RUSSIAN JOURNAL OF EARTH SCIENCES VOL. 10, ES4001, doi:10.2205/2007ES000218, 2008
[39] Cluster analysis is a method of multi-dimensional statistic classification, based on a
compact measurement groups selection (stable parameters composition in multi-dimensional
space) and outlining geometry of the groups to access distances between their centers and
showing the limit dividing the space according to the assignment to one or another group. As the
result of analysis the original points aggregate in multi-dimensional space (which depends on the
number of parameters, applied for the classification - 10-dimensional in our case) is divided into
clusters or groups of similar objects. The object is meant as elementary
1o1o lithospheric
cell that was given a 10-parameter value. The cluster is usually defined as a group of objects (here it
is a lithospheric area) with a density i.e. compact concentration of applied parameters for the
above mentioned area. In this case the object density or similarity of properties is assumed to be
higher within the cluster, than out of it. It means that cluster may be defined as a center, variance
(efficient radius) within the outlines in shape of hypersphere and separation from other clusters.

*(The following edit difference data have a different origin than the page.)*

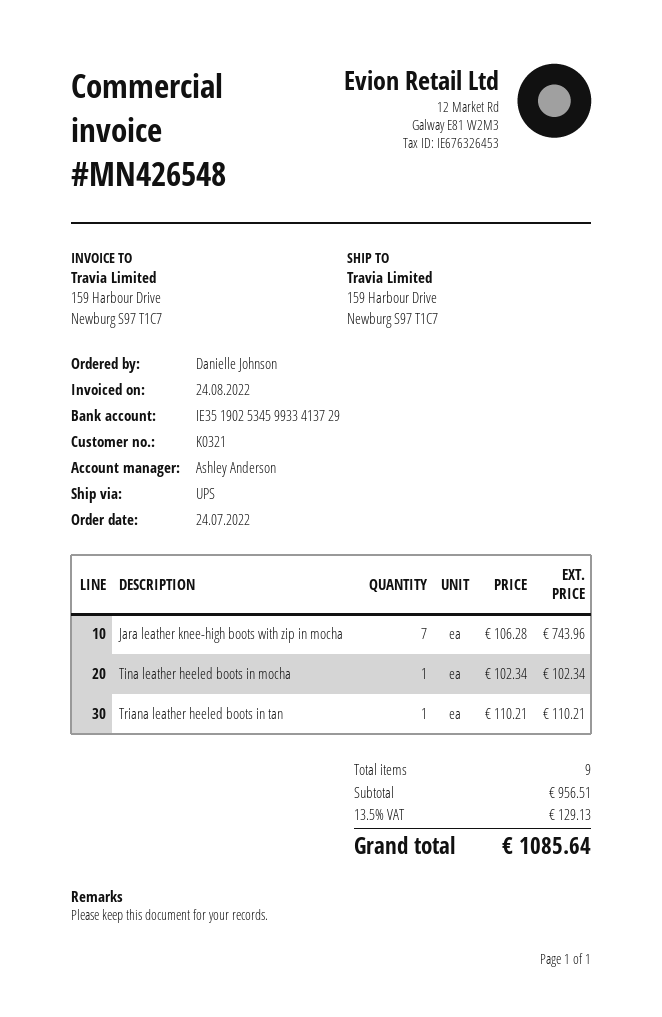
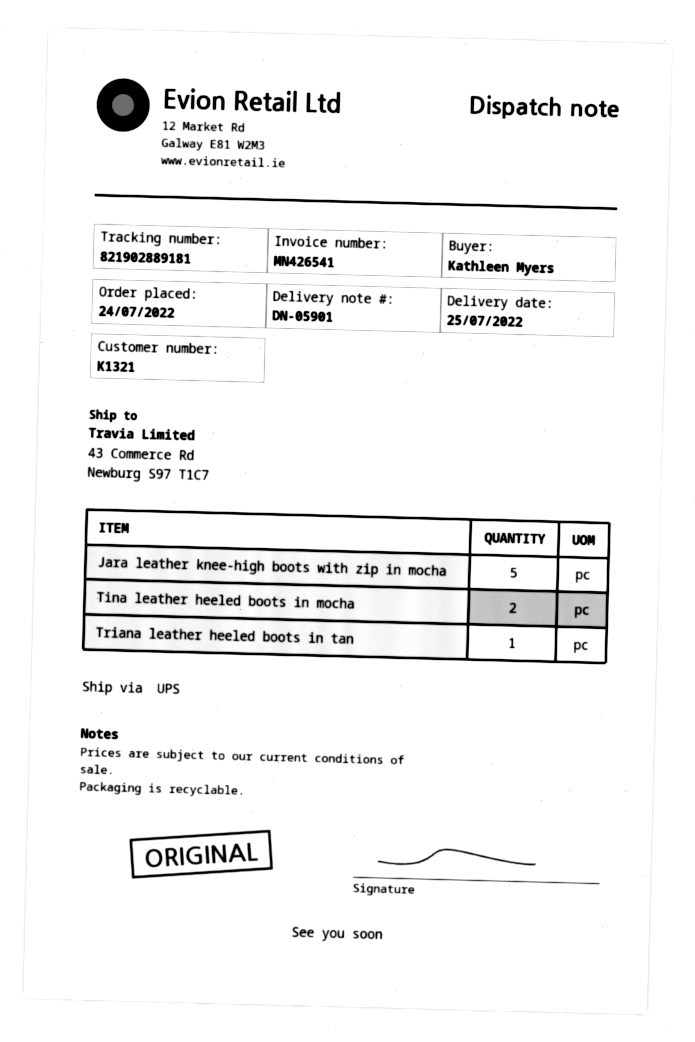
invoice number: MN426548 -> MN426541
customer number: K0321 -> K1321
ordered by: Danielle Johnson -> Kathleen Myers
ship to: 159 Harbour Drive, Newburg S97 T1C7 -> 43 Commerce Rd, Newburg S97 T1C7
Jara leather knee-high boots with zip in mocha: 7 -> 5
Tina leather heeled boots in mocha: 1 -> 2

This definition is far from being absolute.
[40] But it clearly defines its properties and tasks being in fact comprehensive.
[41] In current study calculations were performed in STATISTICA after the loading of the prepared data. It means the authors didn't go into detail of the algorithms, implemented in STATISTICA. The authors knew only a general procedure of classification, confined to parameters available in the user's menu of the program. The number of clusters N into which all the objects are to be divided presents the main parameter. The selection of an optimal number of clusters will be discussed below in Section 4.2.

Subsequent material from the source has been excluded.